The initiative, promoted by the Santa Eulària Empresarial association together with the City Council, has been consolidated since 2013 as a space for reflection and debate on marketing models, innovation, sustainability and tourism strategy, in a community where tourism accounts for one sixth of the national GDP and employs nearly three million people.
“We cannot fall into the error of blaming tourism.”
During her speech, Carmen Ferrer warned against the growing confrontational discourse towards tourism, recalling that “the problem is not the visitor, but our ability to manage a sustainable and balanced model that guarantees well-being for all”.
“The economic source of our island is tourism. It is clearly our base, our engine and the source of our opportunities,” said the mayor, who acknowledged that for decades the success of tourism was measured by the number of visitors, but that today this increase “is no longer celebrated in the same way, because it is associated with saturation and loss of quality of life”.

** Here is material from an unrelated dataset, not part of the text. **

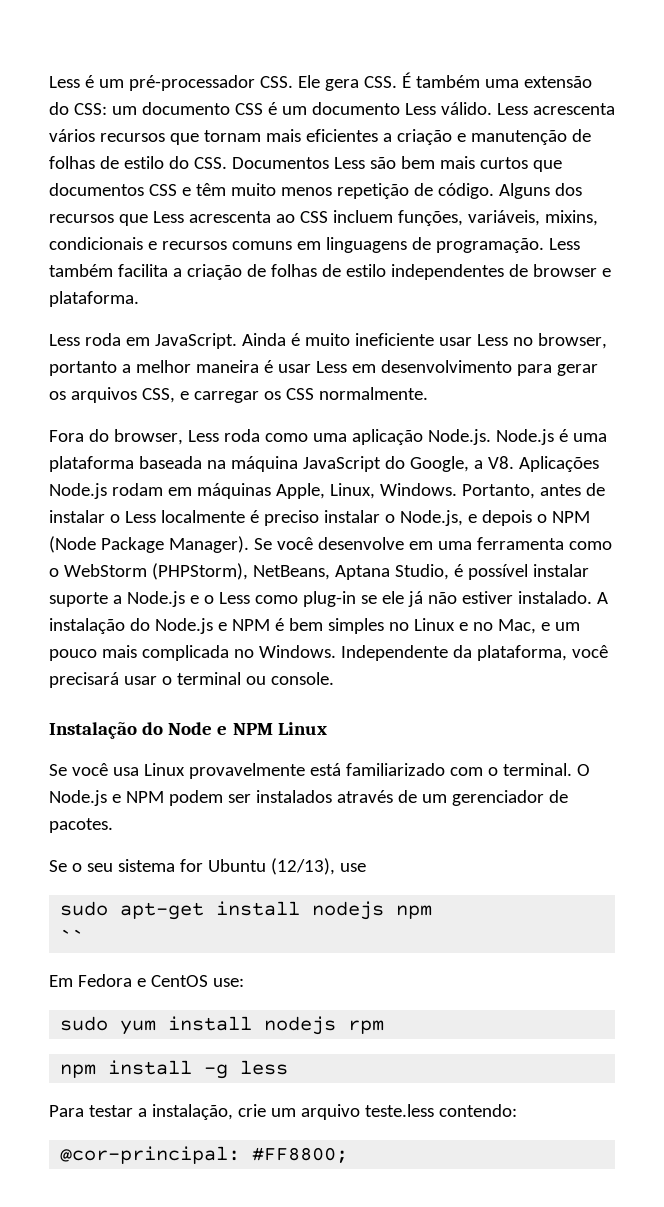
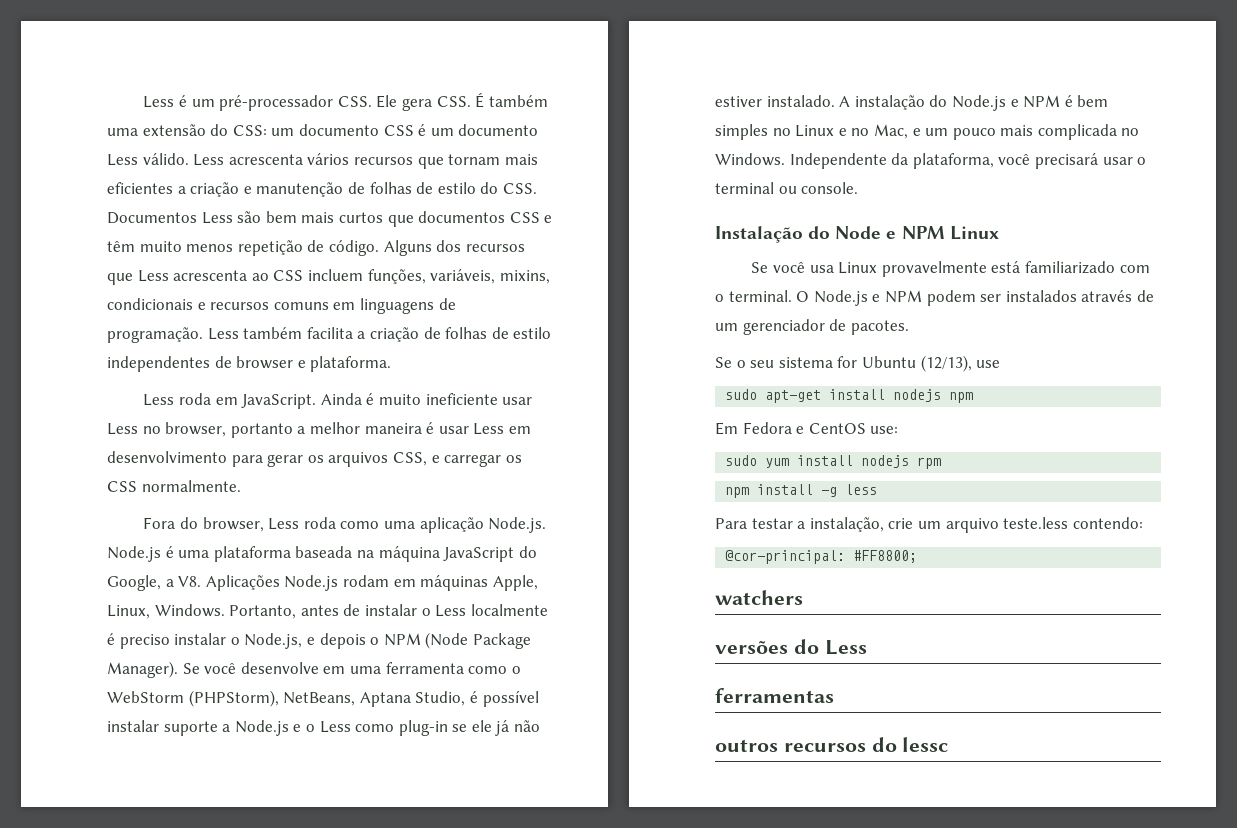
[60,929,85,944] // `` -> (974, 397) none
(349, 1155) none -> [715,590,803,605] [715,639,867,655] [715,688,834,703] [715,737,949,752] // watchers // versões do Less // ferramentas // outros recursos do lessc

Along these lines, the mayor pointed out that “when a destination matures, so do the challenges”, and detailed some of the most pressing problems facing the island: pressure on the territory, difficulty of access to housing, saturation in high season, scarcity of natural resources -such as water- and mobility problems.
Ferrer provided an illustrative figure: in the last 25 years, population pressure in Ibiza has grown by 80%, in an island territory limited to 572 square kilometers, which requires particularly careful planning.
“The great challenge of Ibiza is to grow in quality, not only in quantity. To grow in stable jobs, in responsible spending, in a redistribution of flows and in a positive impact on the territory,” he insisted.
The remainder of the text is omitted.